*Provided data:*

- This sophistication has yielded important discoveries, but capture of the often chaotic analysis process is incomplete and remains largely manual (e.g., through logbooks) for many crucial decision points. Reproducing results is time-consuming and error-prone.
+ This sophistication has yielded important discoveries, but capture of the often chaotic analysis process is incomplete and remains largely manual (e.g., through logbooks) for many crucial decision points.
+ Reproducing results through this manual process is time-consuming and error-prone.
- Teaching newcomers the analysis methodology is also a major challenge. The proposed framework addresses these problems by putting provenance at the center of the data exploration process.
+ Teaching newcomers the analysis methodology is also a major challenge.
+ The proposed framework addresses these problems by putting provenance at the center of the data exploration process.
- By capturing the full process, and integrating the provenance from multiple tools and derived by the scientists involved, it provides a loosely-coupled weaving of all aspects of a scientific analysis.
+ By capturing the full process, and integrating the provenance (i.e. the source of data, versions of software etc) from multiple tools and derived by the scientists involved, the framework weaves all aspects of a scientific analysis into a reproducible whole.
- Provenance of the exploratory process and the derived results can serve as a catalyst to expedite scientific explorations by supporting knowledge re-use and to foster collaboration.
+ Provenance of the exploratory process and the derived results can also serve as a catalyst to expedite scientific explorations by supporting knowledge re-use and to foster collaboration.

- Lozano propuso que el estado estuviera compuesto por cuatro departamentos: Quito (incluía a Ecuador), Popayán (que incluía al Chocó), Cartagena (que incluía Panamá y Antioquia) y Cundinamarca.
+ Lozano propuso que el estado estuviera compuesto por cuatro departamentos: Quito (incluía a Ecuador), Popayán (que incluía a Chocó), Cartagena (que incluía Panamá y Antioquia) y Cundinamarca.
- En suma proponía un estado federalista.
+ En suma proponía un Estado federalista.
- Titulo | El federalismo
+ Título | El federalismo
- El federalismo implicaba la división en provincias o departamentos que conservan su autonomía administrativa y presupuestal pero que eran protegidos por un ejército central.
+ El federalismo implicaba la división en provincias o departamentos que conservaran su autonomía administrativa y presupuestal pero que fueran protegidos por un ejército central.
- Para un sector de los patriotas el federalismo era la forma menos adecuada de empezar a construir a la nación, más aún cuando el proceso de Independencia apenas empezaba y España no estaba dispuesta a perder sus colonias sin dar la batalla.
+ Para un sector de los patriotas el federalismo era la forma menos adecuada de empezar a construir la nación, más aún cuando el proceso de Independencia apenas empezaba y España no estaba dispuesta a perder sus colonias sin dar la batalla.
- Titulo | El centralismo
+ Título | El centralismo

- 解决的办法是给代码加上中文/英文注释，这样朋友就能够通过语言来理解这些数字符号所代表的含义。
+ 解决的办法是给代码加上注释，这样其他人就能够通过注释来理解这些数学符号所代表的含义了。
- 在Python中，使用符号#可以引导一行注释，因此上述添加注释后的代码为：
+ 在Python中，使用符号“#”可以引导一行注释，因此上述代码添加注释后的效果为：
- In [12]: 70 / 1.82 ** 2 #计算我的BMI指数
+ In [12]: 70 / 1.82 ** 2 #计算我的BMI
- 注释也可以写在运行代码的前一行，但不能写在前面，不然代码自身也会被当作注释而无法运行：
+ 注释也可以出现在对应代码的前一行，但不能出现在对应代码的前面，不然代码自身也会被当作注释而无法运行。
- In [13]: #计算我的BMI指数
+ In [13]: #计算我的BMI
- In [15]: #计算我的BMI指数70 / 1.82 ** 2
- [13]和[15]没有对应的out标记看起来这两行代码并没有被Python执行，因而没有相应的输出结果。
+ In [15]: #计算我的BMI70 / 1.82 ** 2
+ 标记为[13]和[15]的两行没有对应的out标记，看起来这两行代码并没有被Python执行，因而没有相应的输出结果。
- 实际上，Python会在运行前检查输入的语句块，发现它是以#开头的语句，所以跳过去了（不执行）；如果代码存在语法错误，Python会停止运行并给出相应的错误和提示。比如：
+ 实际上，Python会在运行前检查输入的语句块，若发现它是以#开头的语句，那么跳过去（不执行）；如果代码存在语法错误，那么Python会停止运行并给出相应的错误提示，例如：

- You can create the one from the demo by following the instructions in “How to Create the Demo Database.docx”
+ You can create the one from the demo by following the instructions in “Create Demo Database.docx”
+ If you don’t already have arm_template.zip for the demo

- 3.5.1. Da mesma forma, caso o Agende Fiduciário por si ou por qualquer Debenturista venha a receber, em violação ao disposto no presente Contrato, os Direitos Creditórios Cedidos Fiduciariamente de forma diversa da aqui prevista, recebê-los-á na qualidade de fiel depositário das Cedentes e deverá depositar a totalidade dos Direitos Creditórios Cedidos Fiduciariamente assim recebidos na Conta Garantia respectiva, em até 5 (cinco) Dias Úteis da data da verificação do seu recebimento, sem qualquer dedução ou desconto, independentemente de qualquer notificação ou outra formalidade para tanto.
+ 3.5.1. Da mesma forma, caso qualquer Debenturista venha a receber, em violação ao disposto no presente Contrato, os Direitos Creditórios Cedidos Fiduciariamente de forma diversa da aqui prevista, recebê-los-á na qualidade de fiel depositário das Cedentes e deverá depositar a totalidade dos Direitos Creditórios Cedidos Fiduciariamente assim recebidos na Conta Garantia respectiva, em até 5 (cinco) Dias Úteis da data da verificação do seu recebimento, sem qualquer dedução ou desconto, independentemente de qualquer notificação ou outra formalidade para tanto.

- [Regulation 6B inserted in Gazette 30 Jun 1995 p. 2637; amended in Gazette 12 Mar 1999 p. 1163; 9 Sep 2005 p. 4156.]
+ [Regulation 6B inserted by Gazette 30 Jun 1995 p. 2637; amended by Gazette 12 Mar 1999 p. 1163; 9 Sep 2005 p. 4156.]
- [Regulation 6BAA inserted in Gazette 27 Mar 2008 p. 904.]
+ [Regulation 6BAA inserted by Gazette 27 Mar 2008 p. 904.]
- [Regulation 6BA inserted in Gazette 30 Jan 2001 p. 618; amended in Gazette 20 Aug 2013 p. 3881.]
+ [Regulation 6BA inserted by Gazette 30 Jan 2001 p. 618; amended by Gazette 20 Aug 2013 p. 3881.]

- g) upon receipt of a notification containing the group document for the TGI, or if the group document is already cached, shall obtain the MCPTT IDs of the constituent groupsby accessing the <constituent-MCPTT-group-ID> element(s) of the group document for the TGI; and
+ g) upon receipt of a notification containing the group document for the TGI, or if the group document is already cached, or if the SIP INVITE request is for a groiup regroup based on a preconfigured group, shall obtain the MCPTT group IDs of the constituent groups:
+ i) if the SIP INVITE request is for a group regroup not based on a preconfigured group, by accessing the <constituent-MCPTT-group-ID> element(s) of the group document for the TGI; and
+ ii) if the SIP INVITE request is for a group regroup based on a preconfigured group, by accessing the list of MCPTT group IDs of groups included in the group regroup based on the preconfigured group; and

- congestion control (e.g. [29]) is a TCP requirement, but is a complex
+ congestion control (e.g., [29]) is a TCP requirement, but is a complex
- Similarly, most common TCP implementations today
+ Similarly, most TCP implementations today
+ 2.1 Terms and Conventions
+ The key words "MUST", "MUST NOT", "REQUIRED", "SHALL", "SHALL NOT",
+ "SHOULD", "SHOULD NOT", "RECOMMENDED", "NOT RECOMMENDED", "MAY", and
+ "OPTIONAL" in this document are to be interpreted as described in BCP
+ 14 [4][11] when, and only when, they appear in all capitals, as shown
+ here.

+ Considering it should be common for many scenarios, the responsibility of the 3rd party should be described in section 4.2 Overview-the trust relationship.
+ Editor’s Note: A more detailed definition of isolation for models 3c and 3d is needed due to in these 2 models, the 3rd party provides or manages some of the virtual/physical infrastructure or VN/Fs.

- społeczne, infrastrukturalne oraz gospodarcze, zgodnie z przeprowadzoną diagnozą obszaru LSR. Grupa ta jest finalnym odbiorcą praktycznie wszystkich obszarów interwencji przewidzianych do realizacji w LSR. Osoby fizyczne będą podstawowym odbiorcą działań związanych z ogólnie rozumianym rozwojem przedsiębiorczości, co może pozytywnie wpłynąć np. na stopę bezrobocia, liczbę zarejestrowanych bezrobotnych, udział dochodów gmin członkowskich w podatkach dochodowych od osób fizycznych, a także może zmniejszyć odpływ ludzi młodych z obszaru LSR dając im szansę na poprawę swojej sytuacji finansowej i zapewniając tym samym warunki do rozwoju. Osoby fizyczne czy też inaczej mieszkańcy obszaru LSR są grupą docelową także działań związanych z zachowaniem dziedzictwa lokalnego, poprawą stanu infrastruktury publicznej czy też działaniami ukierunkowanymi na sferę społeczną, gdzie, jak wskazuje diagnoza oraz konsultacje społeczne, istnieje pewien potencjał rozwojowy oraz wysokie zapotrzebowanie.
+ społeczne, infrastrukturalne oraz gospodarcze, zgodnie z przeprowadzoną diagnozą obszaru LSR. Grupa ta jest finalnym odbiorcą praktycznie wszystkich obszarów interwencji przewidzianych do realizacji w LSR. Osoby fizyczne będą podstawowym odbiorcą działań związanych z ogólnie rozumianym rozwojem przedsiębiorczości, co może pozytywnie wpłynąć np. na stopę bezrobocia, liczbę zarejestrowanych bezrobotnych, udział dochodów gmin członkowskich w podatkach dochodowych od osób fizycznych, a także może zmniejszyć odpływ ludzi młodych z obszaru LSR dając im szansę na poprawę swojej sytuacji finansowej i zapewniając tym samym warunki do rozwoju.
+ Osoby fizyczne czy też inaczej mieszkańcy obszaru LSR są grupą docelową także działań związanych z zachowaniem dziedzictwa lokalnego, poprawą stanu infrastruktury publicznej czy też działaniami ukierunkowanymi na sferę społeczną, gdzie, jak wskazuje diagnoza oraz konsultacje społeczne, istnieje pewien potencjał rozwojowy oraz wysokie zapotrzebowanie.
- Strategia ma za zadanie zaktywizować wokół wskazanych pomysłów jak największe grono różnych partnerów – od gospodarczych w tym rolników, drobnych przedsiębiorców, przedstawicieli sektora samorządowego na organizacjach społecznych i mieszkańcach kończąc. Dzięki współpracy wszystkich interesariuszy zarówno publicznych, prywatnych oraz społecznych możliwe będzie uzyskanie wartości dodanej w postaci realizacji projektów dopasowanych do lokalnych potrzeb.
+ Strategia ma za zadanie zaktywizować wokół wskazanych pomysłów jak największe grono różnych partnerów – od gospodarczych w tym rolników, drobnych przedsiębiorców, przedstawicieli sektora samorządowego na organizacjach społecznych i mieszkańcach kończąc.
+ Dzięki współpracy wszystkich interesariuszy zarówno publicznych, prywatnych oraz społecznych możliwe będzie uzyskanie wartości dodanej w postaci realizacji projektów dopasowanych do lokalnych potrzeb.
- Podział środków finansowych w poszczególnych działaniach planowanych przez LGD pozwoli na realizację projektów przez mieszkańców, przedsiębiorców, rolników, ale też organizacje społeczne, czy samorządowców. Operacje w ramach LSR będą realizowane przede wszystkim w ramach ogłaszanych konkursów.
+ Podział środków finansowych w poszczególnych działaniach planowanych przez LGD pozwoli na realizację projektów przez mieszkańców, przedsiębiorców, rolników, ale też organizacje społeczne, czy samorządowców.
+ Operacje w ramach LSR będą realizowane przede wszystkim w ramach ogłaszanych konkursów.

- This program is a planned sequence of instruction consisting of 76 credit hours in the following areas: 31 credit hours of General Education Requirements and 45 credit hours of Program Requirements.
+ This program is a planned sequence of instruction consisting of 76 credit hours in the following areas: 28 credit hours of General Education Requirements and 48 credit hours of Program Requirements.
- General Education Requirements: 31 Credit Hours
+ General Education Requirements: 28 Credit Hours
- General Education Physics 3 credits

*Activity:* Copy out, word for word, the part of the entries above that begins at the line with "- In [12]: 70 / 1.82 ** 2 #计算我的BMI指数" and ends at the line with "- 3.5.1. Da", including both.

*Reply:*
- In [12]: 70 / 1.82 ** 2 #计算我的BMI指数
+ In [12]: 70 / 1.82 ** 2 #计算我的BMI
- 注释也可以写在运行代码的前一行，但不能写在前面，不然代码自身也会被当作注释而无法运行：
+ 注释也可以出现在对应代码的前一行，但不能出现在对应代码的前面，不然代码自身也会被当作注释而无法运行。
- In [13]: #计算我的BMI指数
+ In [13]: #计算我的BMI
- In [15]: #计算我的BMI指数70 / 1.82 ** 2
- [13]和[15]没有对应的out标记看起来这两行代码并没有被Python执行，因而没有相应的输出结果。
+ In [15]: #计算我的BMI70 / 1.82 ** 2
+ 标记为[13]和[15]的两行没有对应的out标记，看起来这两行代码并没有被Python执行，因而没有相应的输出结果。
- 实际上，Python会在运行前检查输入的语句块，发现它是以#开头的语句，所以跳过去了（不执行）；如果代码存在语法错误，Python会停止运行并给出相应的错误和提示。比如：
+ 实际上，Python会在运行前检查输入的语句块，若发现它是以#开头的语句，那么跳过去（不执行）；如果代码存在语法错误，那么Python会停止运行并给出相应的错误提示，例如：

- You can create the one from the demo by following the instructions in “How to Create the Demo Database.docx”
+ You can create the one from the demo by following the instructions in “Create Demo Database.docx”
+ If you don’t already have arm_template.zip for the demo

- 3.5.1. Da mesma forma, caso o Agende Fiduciário por si ou por qualquer Debenturista venha a receber, em violação ao disposto no presente Contrato, os Direitos Creditórios Cedidos Fiduciariamente de forma diversa da aqui prevista, recebê-los-á na qualidade de fiel depositário das Cedentes e deverá depositar a totalidade dos Direitos Creditórios Cedidos Fiduciariamente assim recebidos na Conta Garantia respectiva, em até 5 (cinco) Dias Úteis da data da verificação do seu recebimento, sem qualquer dedução ou desconto, independentemente de qualquer notificação ou outra formalidade para tanto.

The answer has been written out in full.